In 2015 Reading Buses Employee Director Mark Adams approached the company with an idea to celebrate Black History Month for the first time. Five years later he is proud that it is still being celebrated. Every week during October Reading Buses has been shining a light on a different Black, Asian and Minority Ethnic (BAME) employee with each sharing their experiences and culture.
“There is still much that needs to be done in society before BAME people really feel equality,” said Mark who joined Reading Buses from school as an apprentice in the body shop in 1986. “I am pleased that there have been a lot of changes for the good within the company on all equality strands and I shall continue to work with the company and staff members to ensure this great work continues.”
Mark was born in Wembley before moving to Reading. His father was born in St Vincent and grew up in Trinidad, whilst his mother was from Guyana. They both moved to the UK for the ‘promised opportunities’ from the British Government, said Mark, whose mother trained as a nurse whilst his father was a site foreman in construction.
“Being at the tender age of 16-17 years,” said Mark, “I was surprised about the open racist remarks that were banded around in those days.
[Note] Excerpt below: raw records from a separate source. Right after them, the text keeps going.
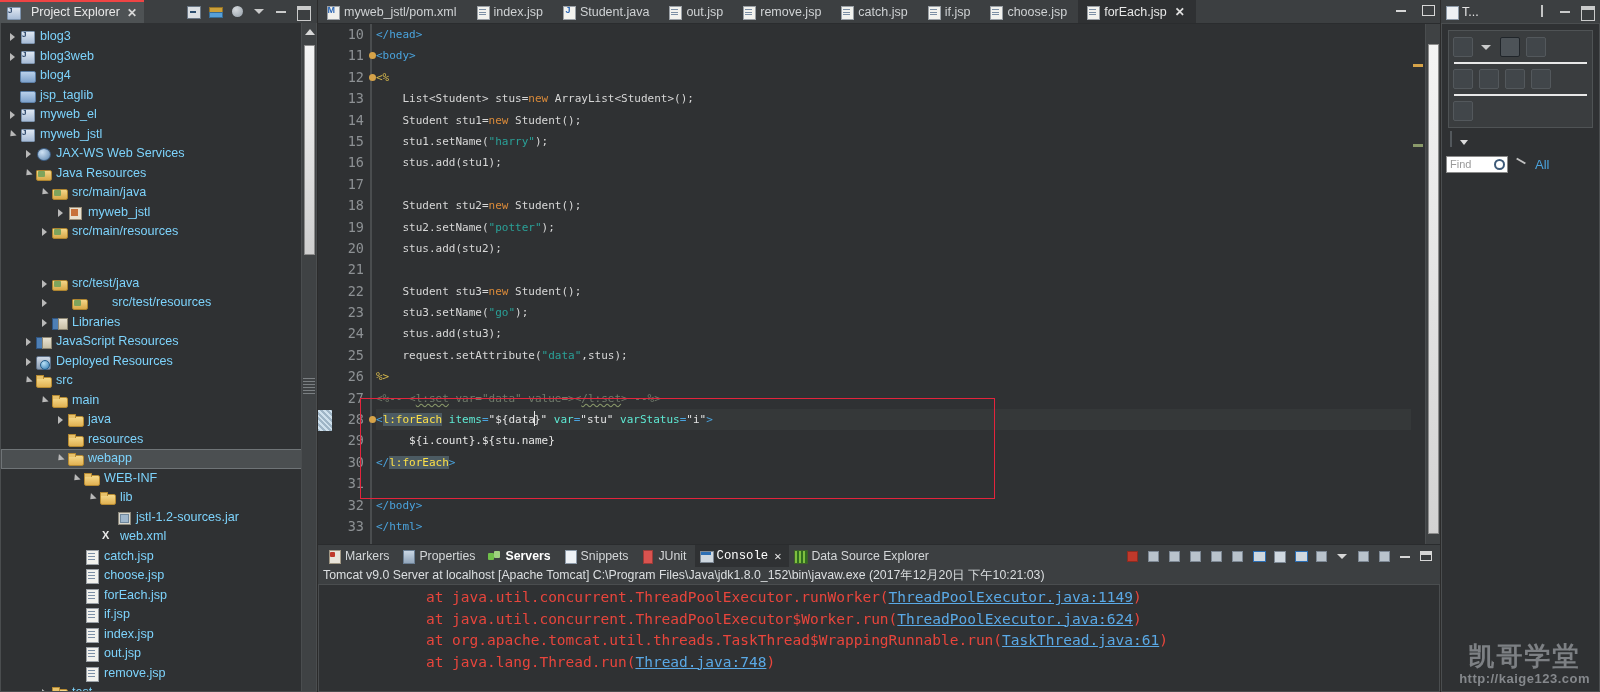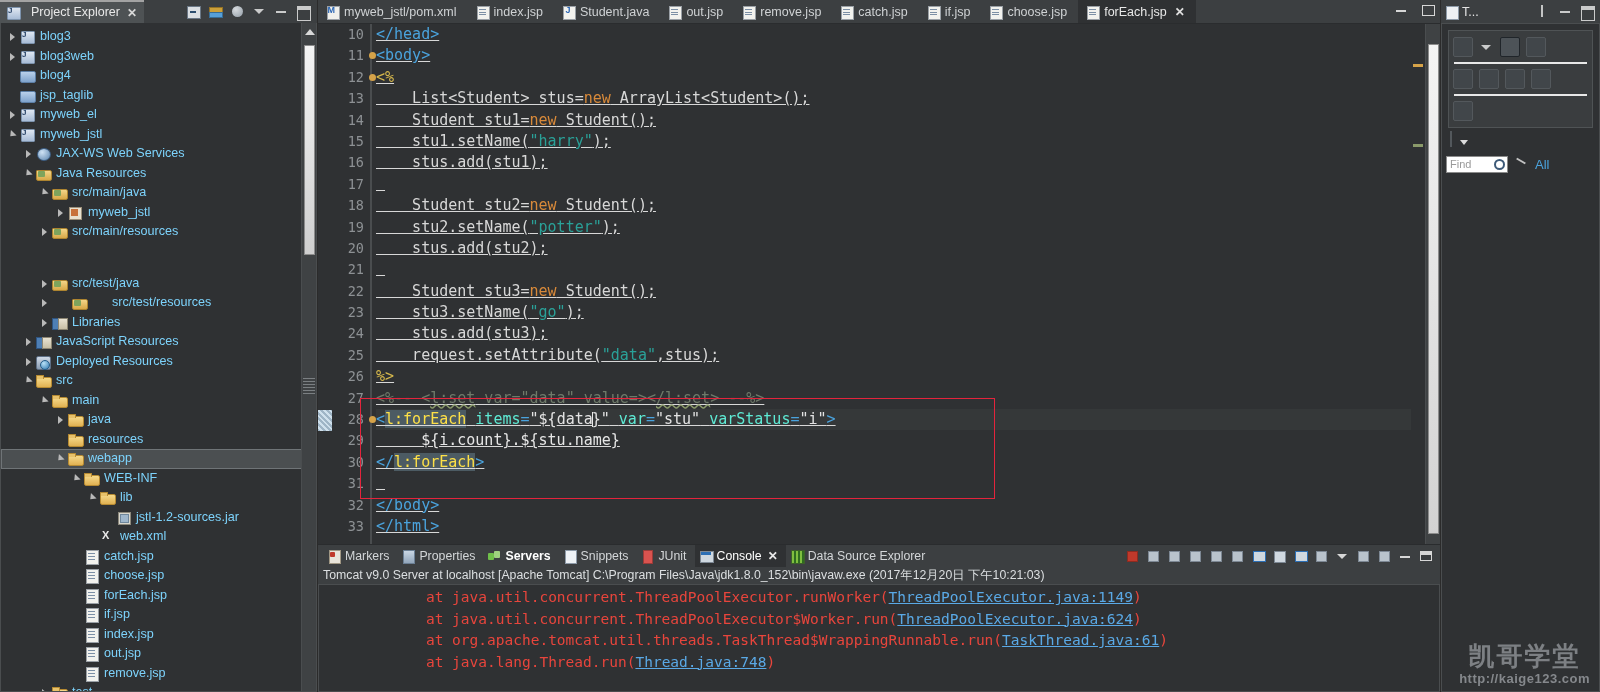"Project Explorer" .ex-tab { border-top: 2px solid #a3a3a3 -> 2px solid #ef4444 }
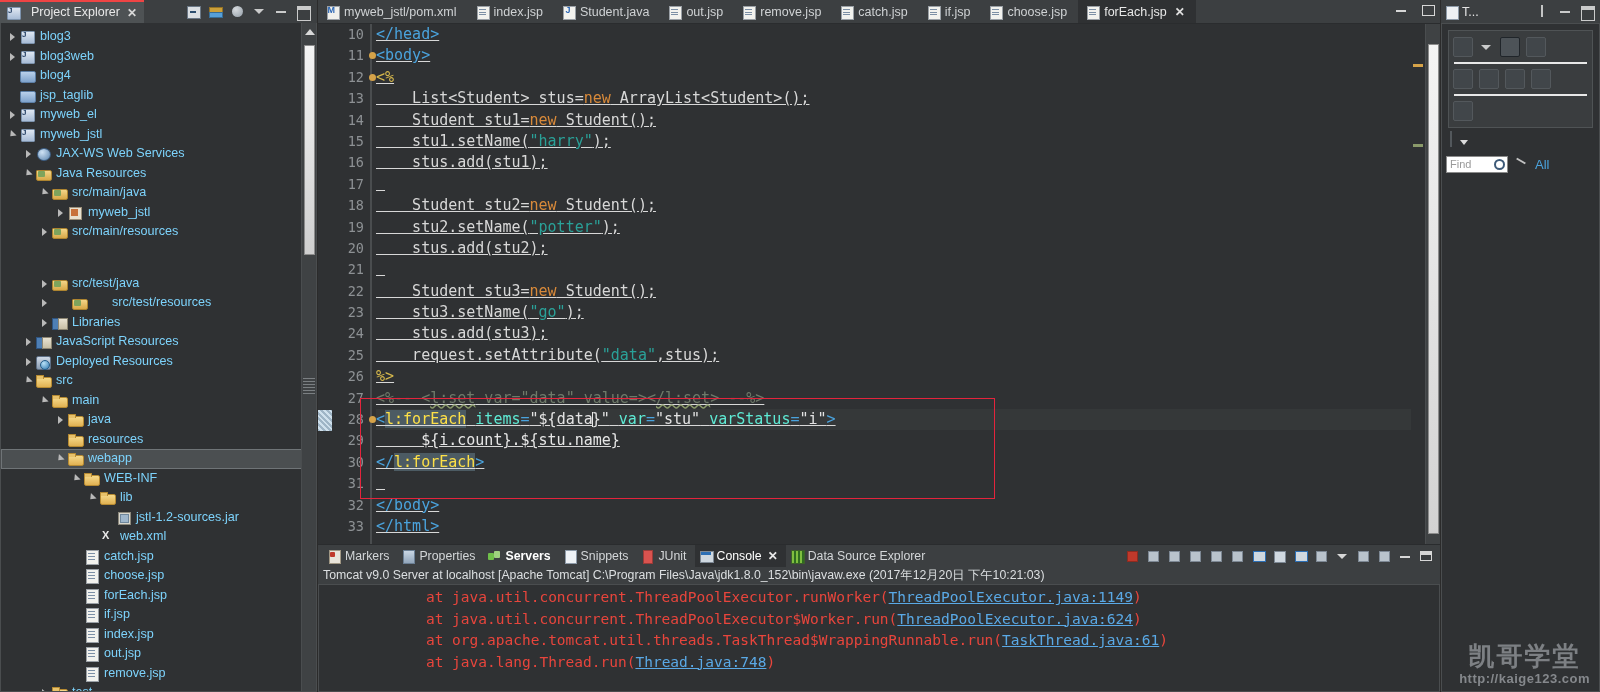"</head>" .cline { font-size: 15px -> 11px; text-decoration: underline -> none }
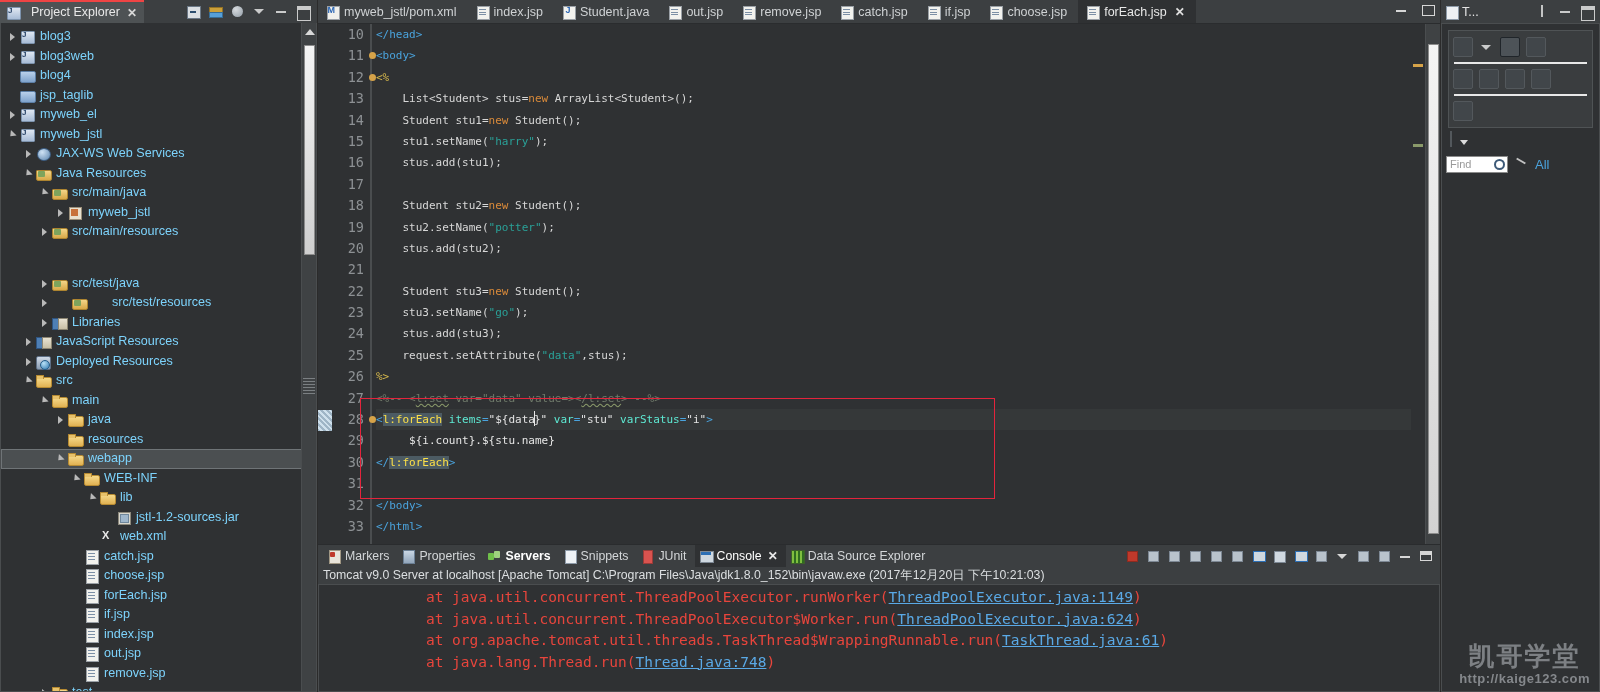"Console" .cn-tab.active { font-family: none -> Liberation Mono, monospace }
At the time there were three black people working in the engineering department – the remarks were never aimed at the older generation but were definitely aimed at myself. At times it did get to me, but I was not really sure how to handle it then as you had comedians like Jim Davidson openly saying the same things on TV.
“It seemed to be acceptable then to make reference to my heritage without consequence of how this made me feel. My father told me many times I would have to fight harder to get myself taken seriously and to make sure I was never judged on my colour. As time progressed and we reached the end of the 90’s views about gender and race and equality started to be pushed forwards in the company and society.
“Back then I always felt that this was a tick box exercise for the company and it is now taken more seriously. At that time, I was not actively involved in the union, but I could see changes were needed in the workplace. So in 2006 I became elected as a representative and a BAME rep in 2009. In 2014 I was elected as the nominated employee director for the board and with the information gained from these positions I began to communicate with the company, the board and the union to move the quality agenda forward.”